Learn the story behind our unicorn mascot, Skyler.
Born on August 30, 2018, at the Rare Bear Project in Johannesburg, South Africa, Skyler’s life goal is to use technology to change the sales conversation and in turn empower sales managers to become coaches and sales reps to become consultants. In her off-time, Skyler likes being cuddled, drinking fine coffee and flying.
Skyler the world traveller
When she isn’t looking at new ways to improve our app and, in turn, help our customers, Skyler is jet setting to sign on new customers and partners. With plans to further expand globally you’ll soon be seeing Skyler across the globe. Skyler’s jet-setting lifestyle is one way she is giving back to the community, continue reading to find out more.
As our mascot, Skyler isn’t shy meeting new people and spreading the word about Skynamo. But she also personifies one of our core values – kindness. It’s what makes us more than a team. It makes us a family.
And, families look out for each other – which is the real reason Skyler joined our family…
Tina Joubert is part of the Skynamo family and her daughter, Clara, was diagnosed with a rare blood disease within the first few months of her life.
“Our beautiful little girl was born 20 Sep 2013 and for the first 4 days (while in hospital) everything was fine, and then nothing was ever the same or ‘normal’ again…”
The diagnoses and our inspiration
Clara spent the first three and a half months of her life in and out of hospitals as medical professionals were unable to properly diagnose her condition due to her symptoms constantly changing. She was initially diagnosed with gastric volvulus, a twisting of all or part of the stomach by more than 180 degrees with obstruction of the flow of material through the stomach, and had to have a temporary gastrostomy feeding tube inserted to make sure that the stomach didn’t rotate after feedings and to give the muscles and ligaments around the stomach some time to strengthen.
A few months later her condition worsened and she was diagnosed with Pneumocystis Pneumonia (PCP), a form of pneumonia which affects people with a weak immune system, which lead her to be admitted into the ICU. It was during this hospital visit, at the age of 3 and a half months, that Clara was diagnosed with Common Variable Immune Deficiency, a possible lifelong immune disorder characterised by recurrent infections and low antibody levels.

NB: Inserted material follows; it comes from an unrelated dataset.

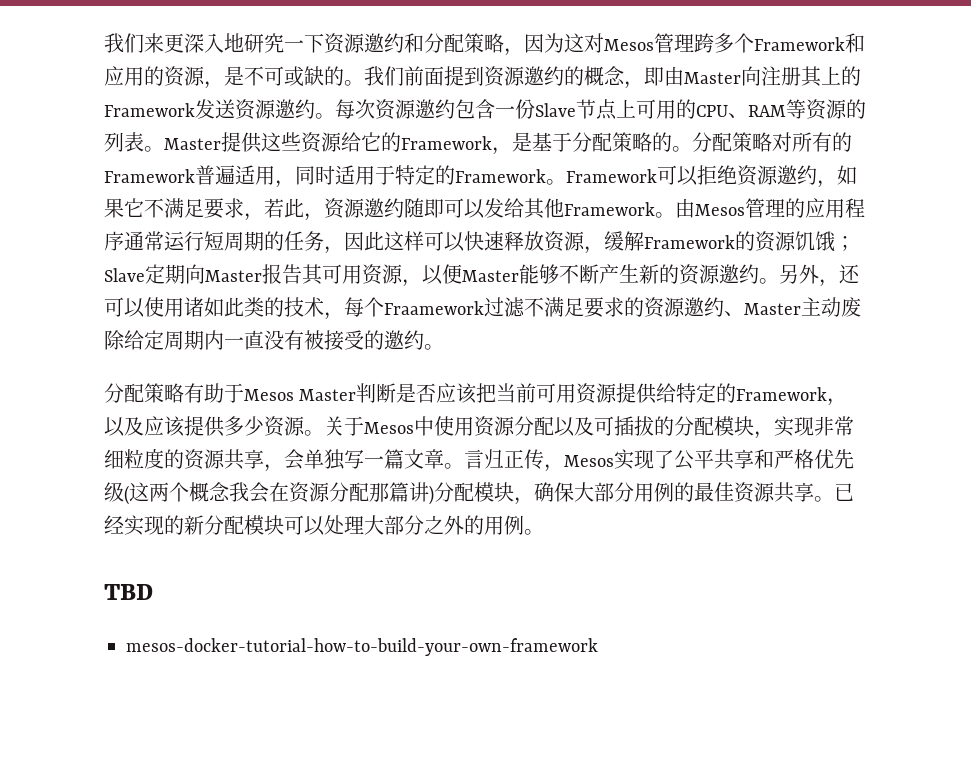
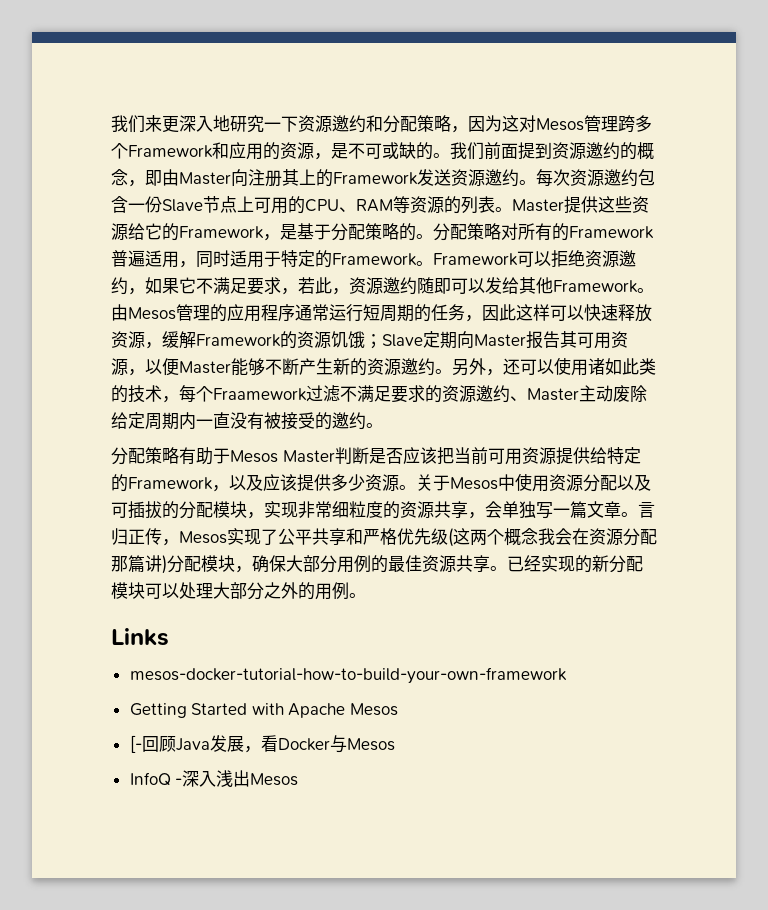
[104,584,153,600] TBD -> [111,628,169,646] Links
(598, 647) none -> [129,703,399,718] [129,735,395,753] [129,770,299,787] // Getting Started with Apache Mesos // [-回顾Java发展，看Docker与Mesos // InfoQ -深入浅出Mesos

Clara is now five years old and has to undergo Polygam treatment, similar to blood transfusions, every 4 weeks for the foreseeable future to help strengthen her immune system and lower her risk of infection.
Clara’s journey as a rare disease patient is what inspired us to support the Rare Bear project – an organisation that gifts each new rare disease patient with a hand-made stuffed animal, so they can have a companion to encourage them along their journey.
The Rare Bear Project and Skynamo
The Rare Bear Project is a partnership between Rare Diseases South Africa and Kya Kids. Kya Kids teaches unemployed women in the community how to crochet these Rare Bears – giving them the opportunity to generate income.
Skyler was created by one of these ladies. And now, to help the Rare Bear Project on a long-term basis, we’ll be donating to them every time we take a photo of Skyler in a different location. With plans to further expand globally, Rare Bear Project’s benefactors will benefit from our travels as we photograph Skyler across the globe.
If you’re ever in our office, come get your photo taken with Skyler. She’d love to meet you!